Task -
With the images removed, write out each record exactly as given.

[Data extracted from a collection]
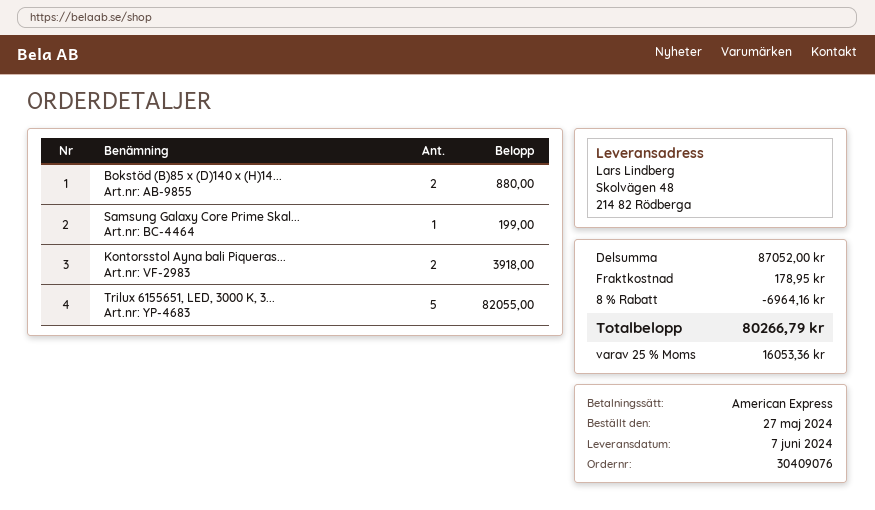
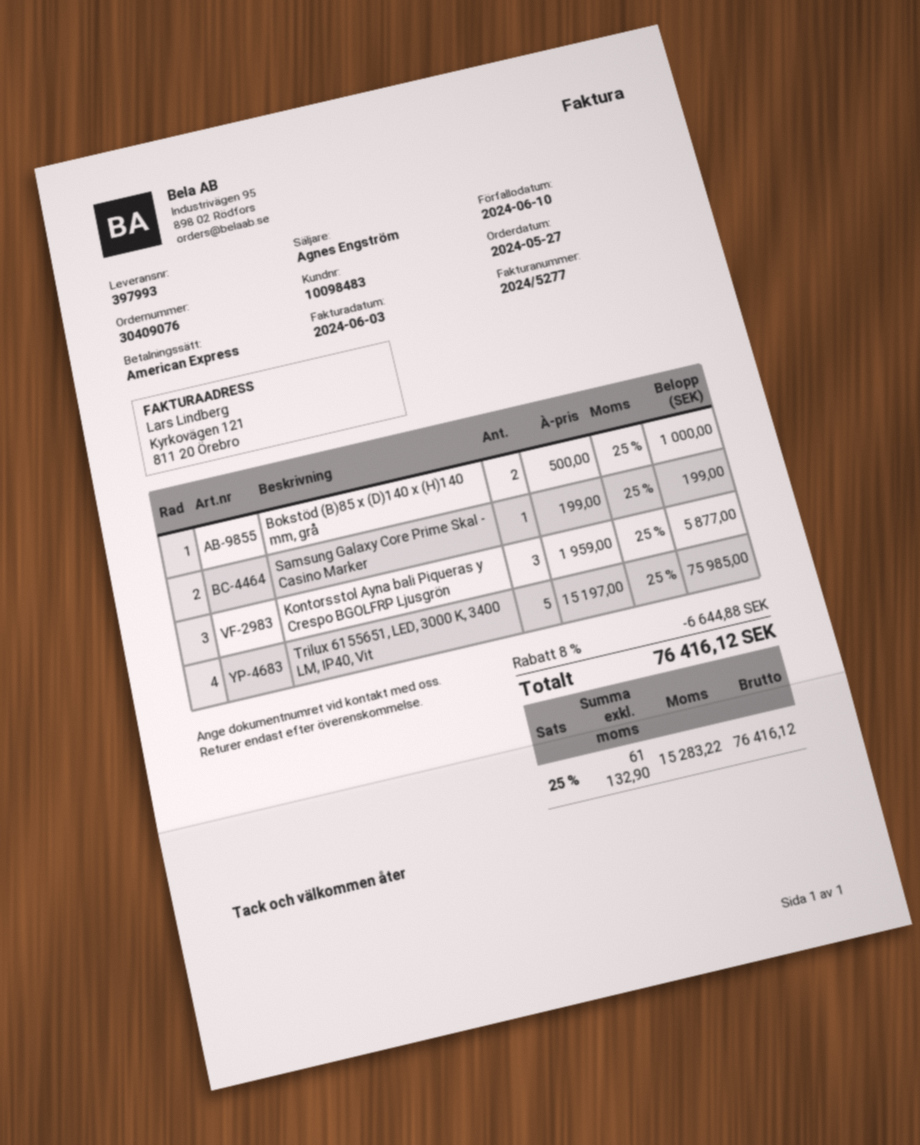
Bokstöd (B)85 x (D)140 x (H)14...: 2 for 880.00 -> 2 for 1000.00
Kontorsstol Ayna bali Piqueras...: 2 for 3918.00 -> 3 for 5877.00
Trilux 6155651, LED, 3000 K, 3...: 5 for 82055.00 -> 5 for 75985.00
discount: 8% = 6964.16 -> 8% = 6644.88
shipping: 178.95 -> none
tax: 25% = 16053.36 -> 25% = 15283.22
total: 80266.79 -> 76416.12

Your response -
Bokstöd (B)85 x (D)140 x (H)14...: 2 for 880.00 -> 2 for 1000.00
Kontorsstol Ayna bali Piqueras...: 2 for 3918.00 -> 3 for 5877.00
Trilux 6155651, LED, 3000 K, 3...: 5 for 82055.00 -> 5 for 75985.00
discount: 8% = 6964.16 -> 8% = 6644.88
shipping: 178.95 -> none
tax: 25% = 16053.36 -> 25% = 15283.22
total: 80266.79 -> 76416.12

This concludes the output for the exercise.